I recently purchased a high pressure sand blaster, it works great but it drains my 20 gallon compressor very quickly. I have a 80 gallon compressor with a bad motor. Does anybody out there know if I can plump the the 20 gallon into the 80 gallon? Essentially I want to use the 80 gallon as a reserve tank, let the 20 gallon fill the 80 gallon for increased air flow. Does anyone know how I could do this without blowing myself up. Do I need a blow off valve or something of the sort in the 80 gallon? please advise.
i have a 80 gallon plumbed in to my 20 gallon for more air . all i did was cap all the holes in the 80 gallon tank leaving one hole to fill in to from the 20 gallon. used a flexable line to connect the two together. only problem with this is it will take longer to fill as its more tank now . depending on pump and motor on the 20 gallon will tell if you can sandblast and for how long. Jen
Just put a second air chuck on the 20 gal. and a air fitting on the 80 gal and use another airline. OK, know that that is out of the way. That 20 gal unit is still to small to keep up with the CFM's you will need. But you will be able to blast for a little longer time between pump ups.

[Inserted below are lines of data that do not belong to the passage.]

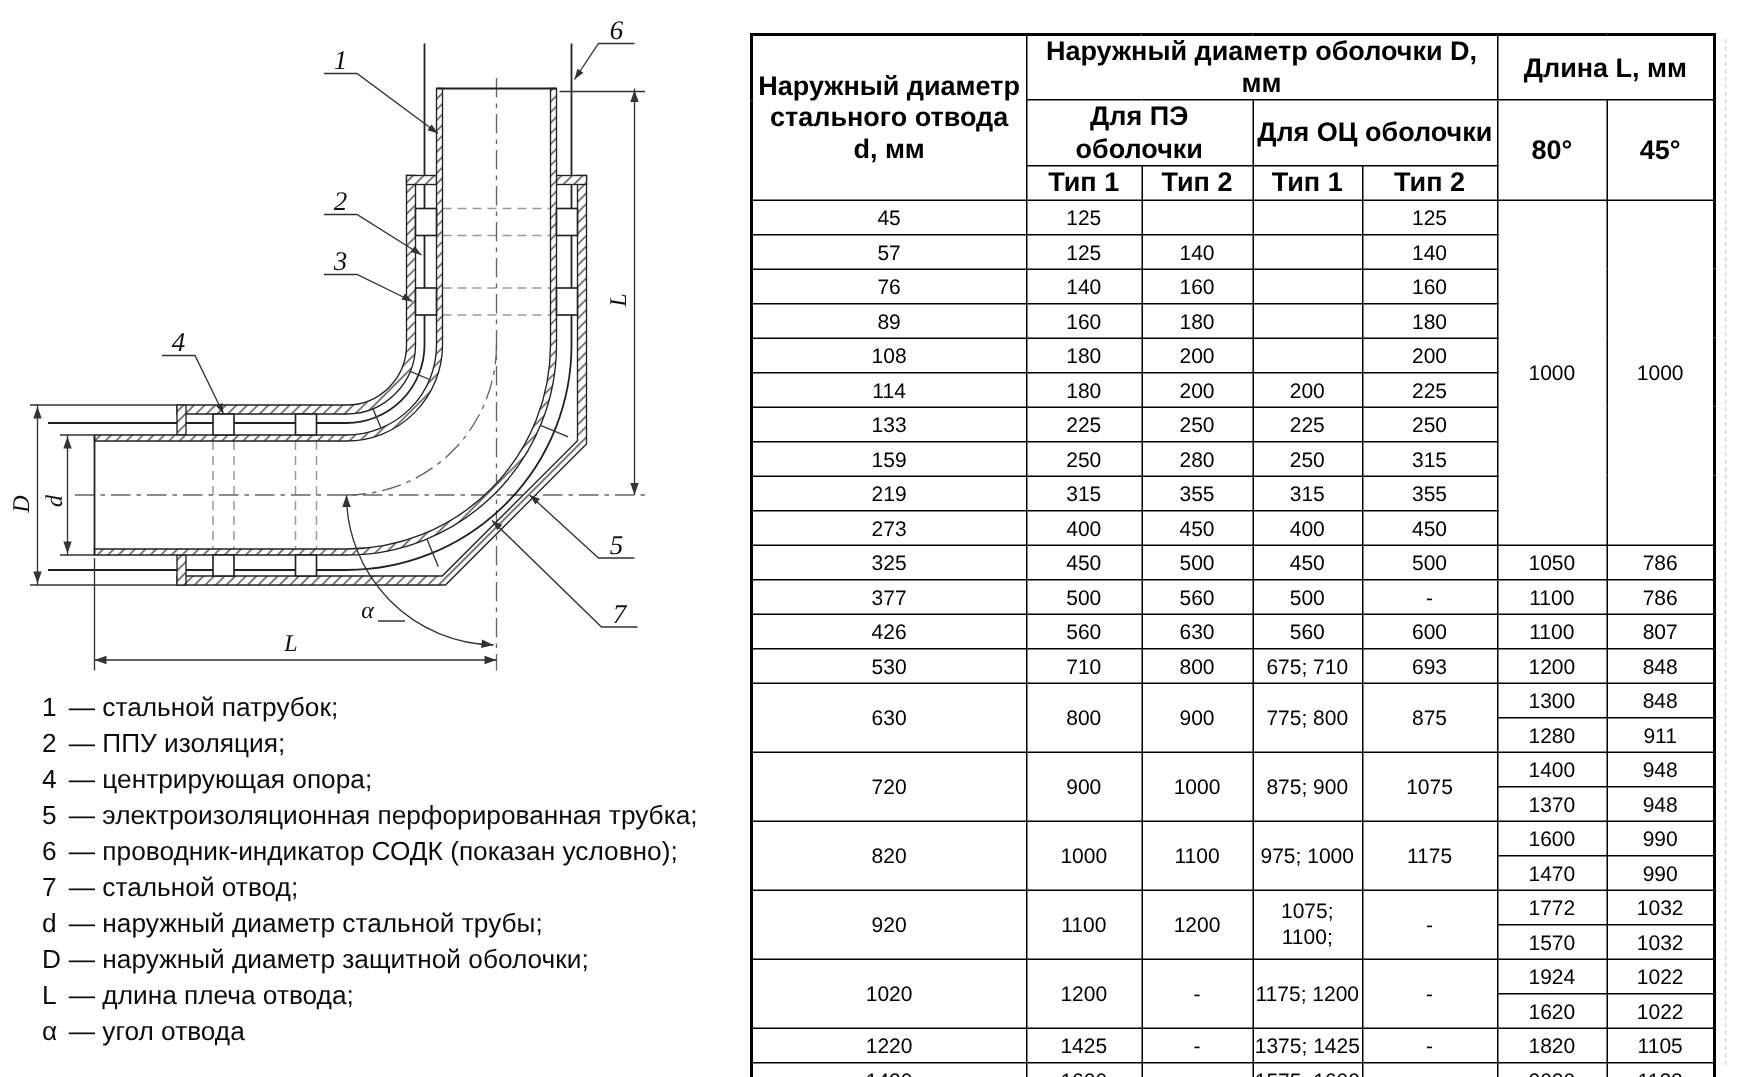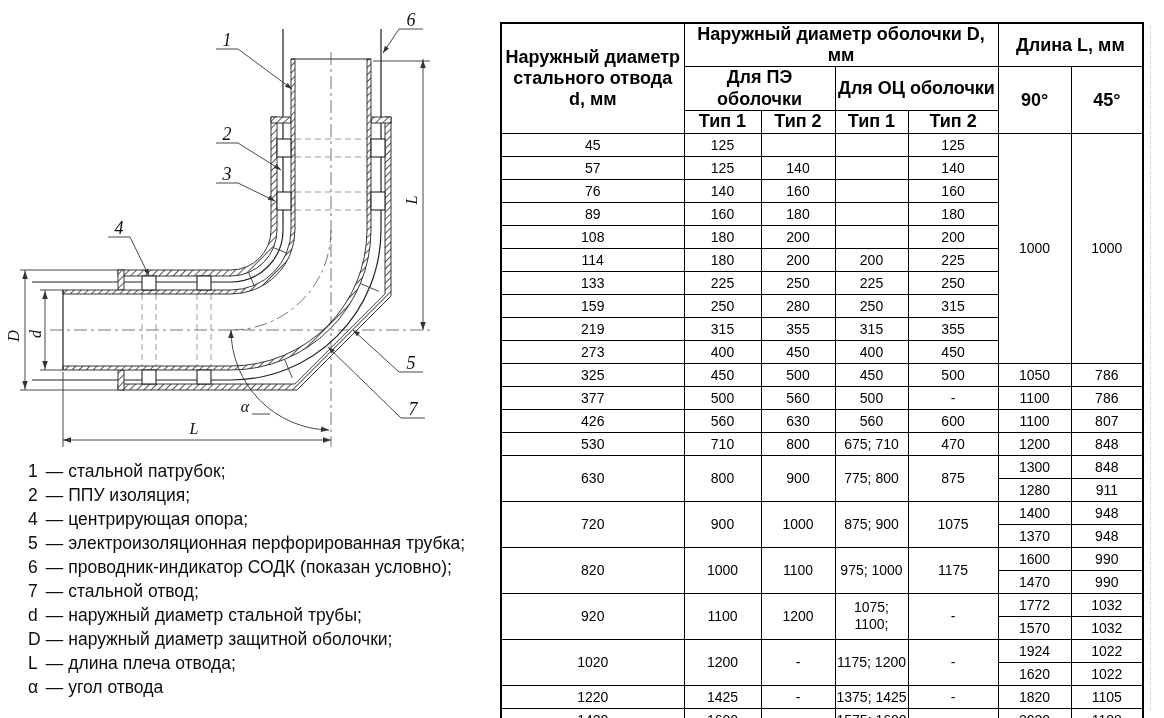--- a/index.html
+++ b/index.html
@@ -173,21 +173,21 @@
         </colgroup>
       <thead>
           <tr class="hr0">
             <th rowspan="3">Наружный диаметр стального отвода d, мм</th>
             <th colspan="4">Наружный диаметр оболочки D, мм</th>
             <th colspan="2">Длина L, мм</th>
           </tr>
           <tr class="hr1">
             <th colspan="2">Для ПЭ оболочки</th>
             <th colspan="2">Для ОЦ оболочки</th>
-            <th rowspan="2">90°</th>
+            <th rowspan="2">80°</th>
             <th rowspan="2">45°</th>
           </tr>
           <tr class="hr2">
             <th>Тип 1</th>
             <th>Тип 2</th>
             <th>Тип 1</th>
             <th>Тип 2</th>
           </tr>
         </thead>
       <tbody>
@@ -288,21 +288,21 @@
             <td>560</td>
             <td>600</td>
             <td>1100</td>
             <td>807</td>
           </tr>
           <tr>
             <td>530</td>
             <td>710</td>
             <td>800</td>
             <td>675; 710</td>
-            <td>470</td>
+            <td>693</td>
             <td>1200</td>
             <td>848</td>
           </tr>
           <tr>
             <td rowspan="2">630</td>
             <td rowspan="2">800</td>
             <td rowspan="2">900</td>
             <td rowspan="2">775; 800</td>
             <td rowspan="2">875</td>
             <td>1300</td>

Look for the tag on both tanks that say what there MAX PSI is. I'm willing to bet that the 20 gal is rated less than the 80 gal.
Just replace the bum motor on your 80 gal. compressor. You need more CFM than your small rig can produce. .............. Jack
Won't be of great benefit. You'd have longer blasting time, (a bit) but a lot longer to pump up too. You need both the big tank and a big enough motor and pump to feed it. Sandblasing requires more CFM than most any other air-powered process.
I'm sure that you've considered replacing the motor on the bigger compressor and I'm also sure the cost is what has prevented you from doing it.........correct? That being the case you can hook the two tanks together as described but here's the rub. With the two tanks at full capacity you'll be able to blast for a longer time before the compressor is unable to keep up and will require you to stop until the refilling takes place but the refilling process will take much longer and tax your smaller compressor possibly beyond it's endurance (fail point) and then you'll have two dead compressors. There is no free lunch regardless of what any slick talking politition tries to tell you. Frank
Your limiting factor is the motor and compressor on the 20 gallon tank, not so much the capacity of the tanks themselves. Sure, you will get a few minutes more blasting time but it will be offset by the time it takes that little motor to recover the spent air. The air you consume has to come from someplace and a bigger capacity motor and compressor is the only way to get it. Where you now wait X number of minutes for the compressor to catch up, you will be waiting 4 times X for it to catch up. Don
Only two choices bigger compressor or smaller blasting unit. The small 110 unit will never keep up even with 2 tanks.